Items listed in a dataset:
■ ■ ■

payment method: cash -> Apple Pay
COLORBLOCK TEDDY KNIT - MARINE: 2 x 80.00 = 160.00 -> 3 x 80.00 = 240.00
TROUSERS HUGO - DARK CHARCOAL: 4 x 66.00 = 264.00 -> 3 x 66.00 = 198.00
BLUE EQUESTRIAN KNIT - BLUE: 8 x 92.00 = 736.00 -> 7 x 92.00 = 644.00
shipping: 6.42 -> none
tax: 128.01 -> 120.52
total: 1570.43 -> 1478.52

■ ■ ■

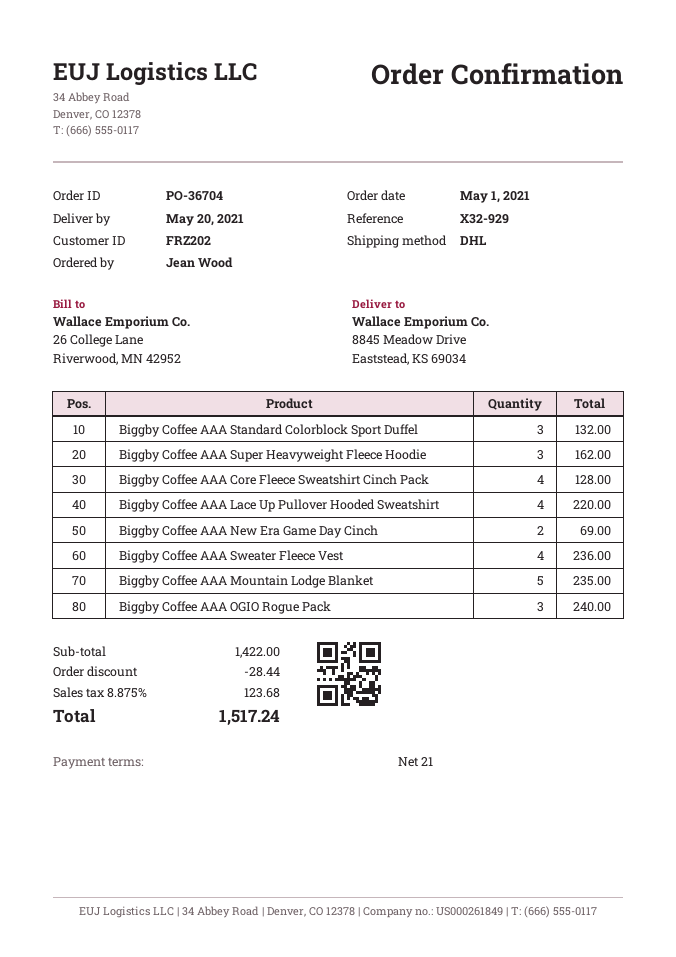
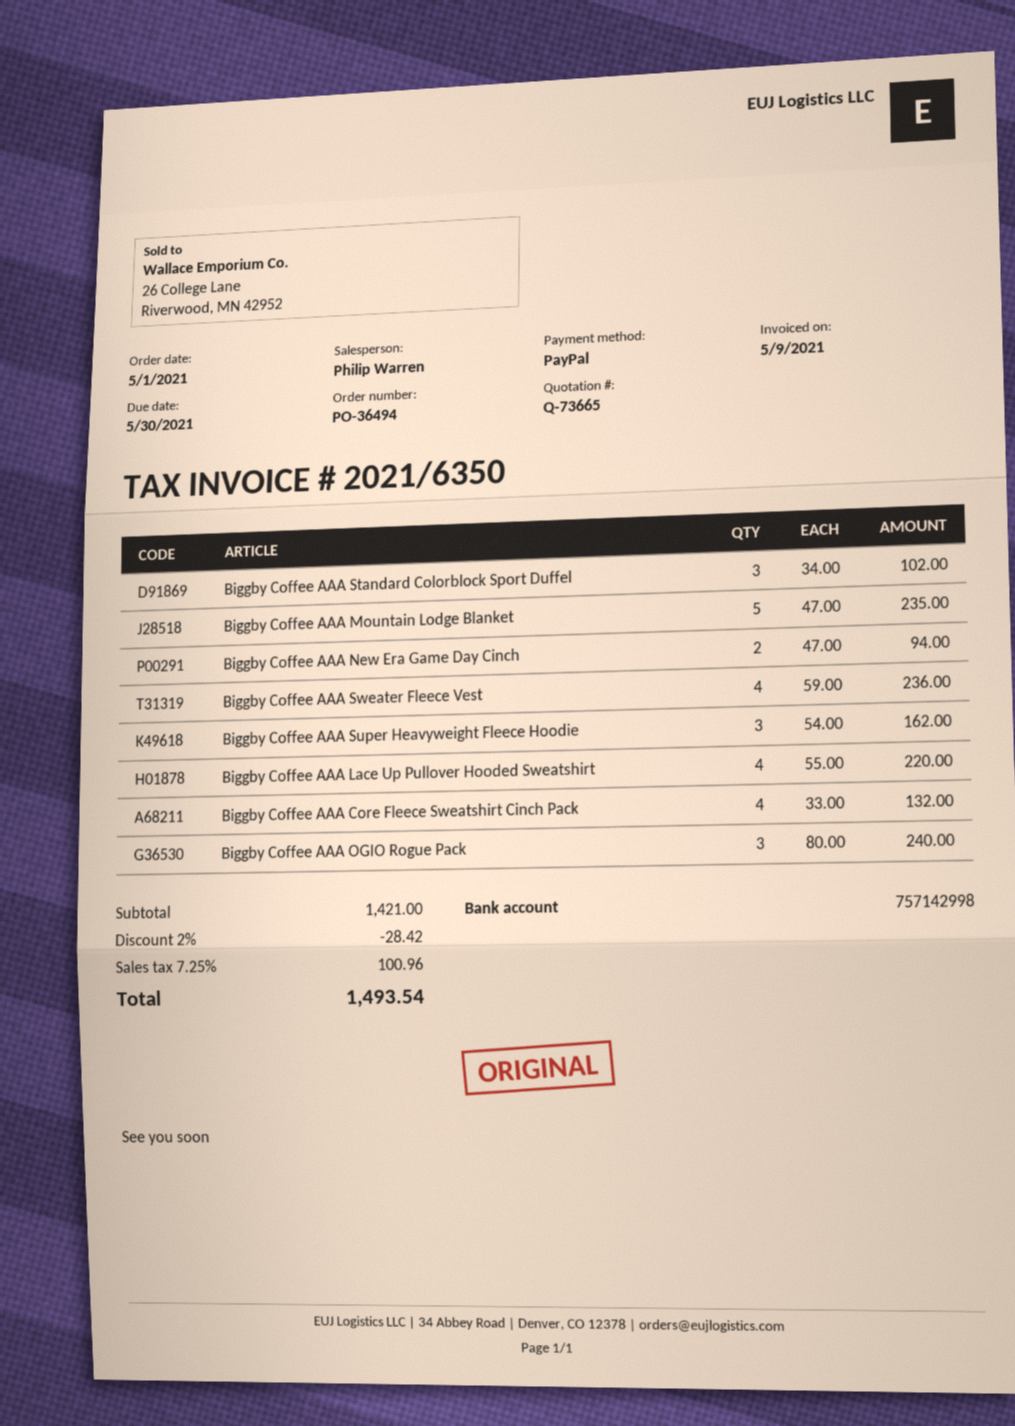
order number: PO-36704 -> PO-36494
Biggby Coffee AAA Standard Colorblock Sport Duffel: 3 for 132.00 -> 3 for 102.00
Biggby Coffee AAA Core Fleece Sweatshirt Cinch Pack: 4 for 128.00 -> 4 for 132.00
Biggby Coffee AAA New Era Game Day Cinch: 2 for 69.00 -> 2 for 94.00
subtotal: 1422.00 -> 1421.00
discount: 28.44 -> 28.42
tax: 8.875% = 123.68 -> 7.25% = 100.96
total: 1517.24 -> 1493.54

■ ■ ■

**TASK OBJECTIVE**: Which lines in the data above hold the string "KNIT"? Show each one.

**SOLUTION TO THE EXERCISE**:
COLORBLOCK TEDDY KNIT - MARINE: 2 x 80.00 = 160.00 -> 3 x 80.00 = 240.00
BLUE EQUESTRIAN KNIT - BLUE: 8 x 92.00 = 736.00 -> 7 x 92.00 = 644.00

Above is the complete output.